Was wondering why there is no straightforward way of using ed25519 keys for encryption.
Then I found this: https://github.com/indutny/elliptic/issues/108
There it is stated that it's unlike RSA not recommendable for this purpose - one should rather derive a Symmetric key from diffie-hellman style shared secret.
It is rather used for signing. But if signing works like this:
hash = doHash(message)
signature = doAsymmetricEncrypt(hash, privateKey)
hash == doAsymmetricDecrypt(signature, publicKey) // true
I would assume it should also work in this direction.
encryptedToken = doAsymmetricEncrypt(token, publicKey)
token = doAsymmetricDecrypt(encryptedToken, privateKey)
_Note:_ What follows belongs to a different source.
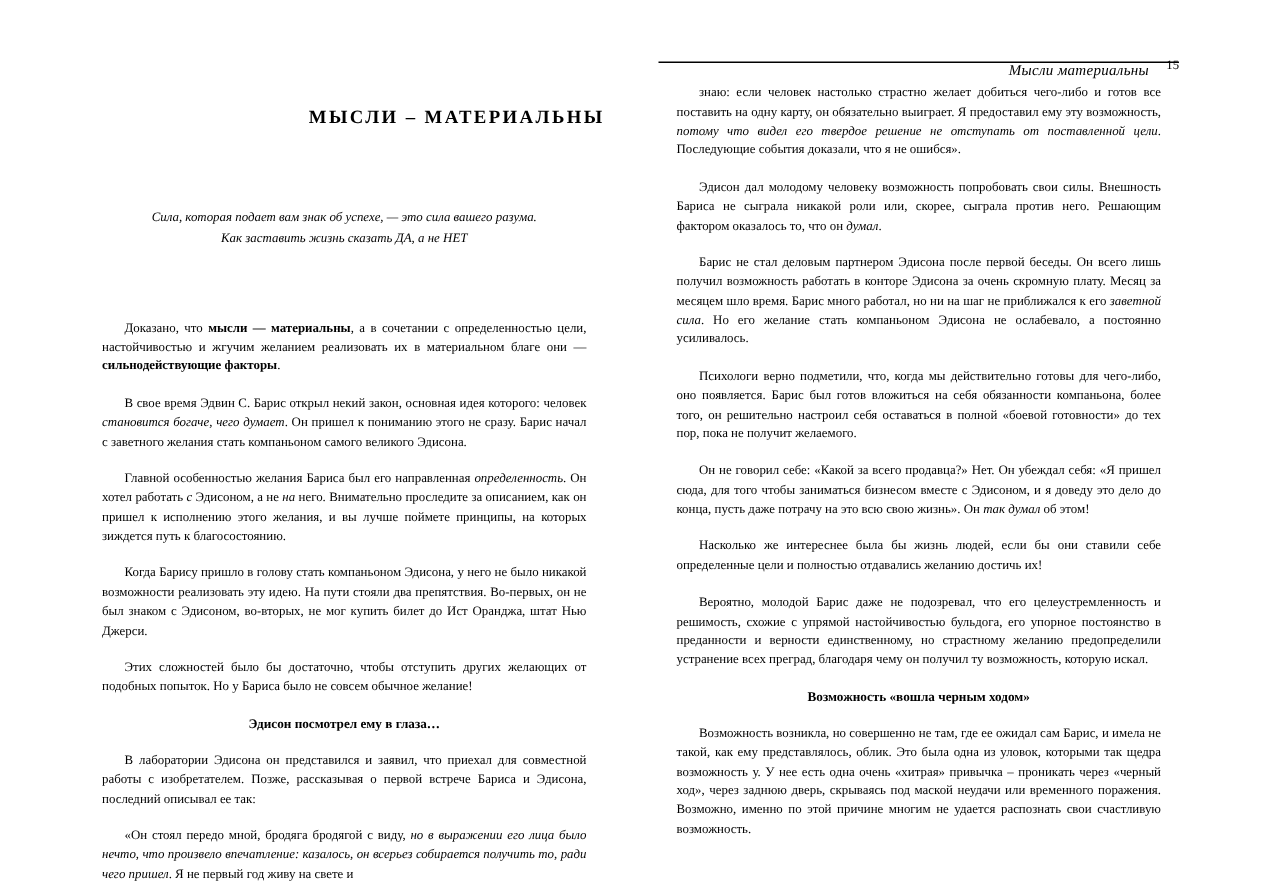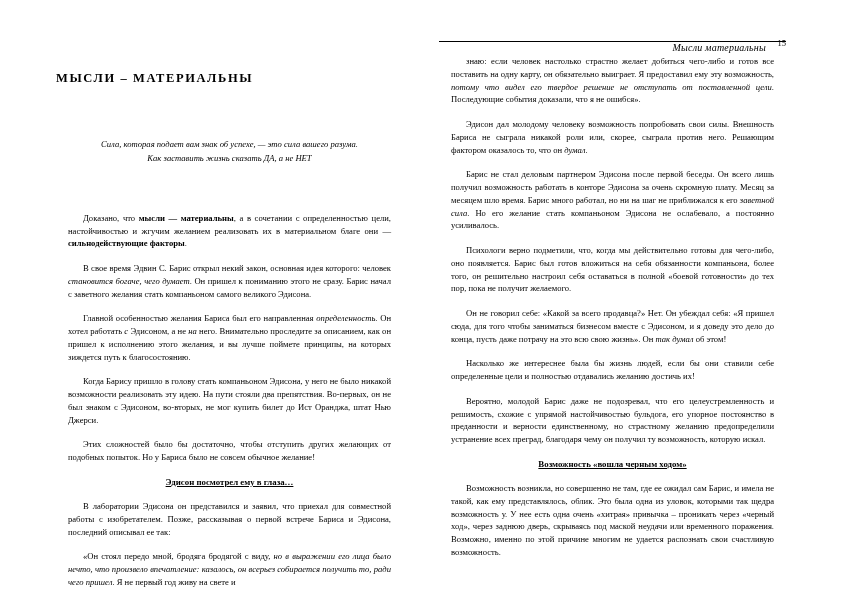"МЫСЛИ – МАТЕРИАЛЬНЫ" h1.doc-title { text-align: left -> right }
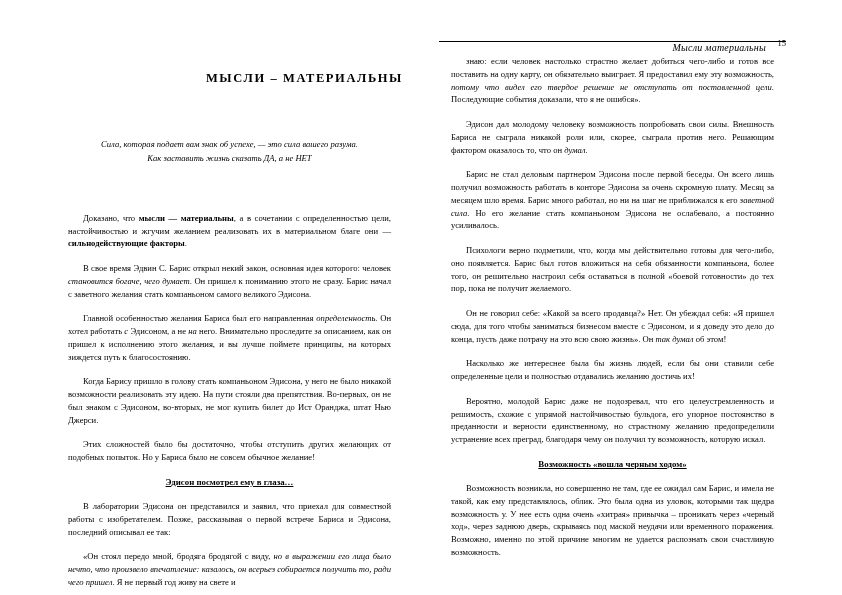"Возможность «вошла черным ходом»" h2.subhead { text-decoration: underline -> none }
My current understanding of the relevant matter boils down to:
- asymmetric cryptography works in both directions: encrypt with private key -> decrypt with public key & encrypt with public key -> decrypt with private key
- ed25519 private key is just a random 256-bit number
- the public key may be unambiguously derived by projecting the private key number over the curve25519
- ed25519 actually means the version as DSA in combination with SHA-512
So I would assume that when I have the 32 bytes for the private key and know that it is exactly such key. I should be able to just use it in any context regardless of using it as signature or encryption algorithm.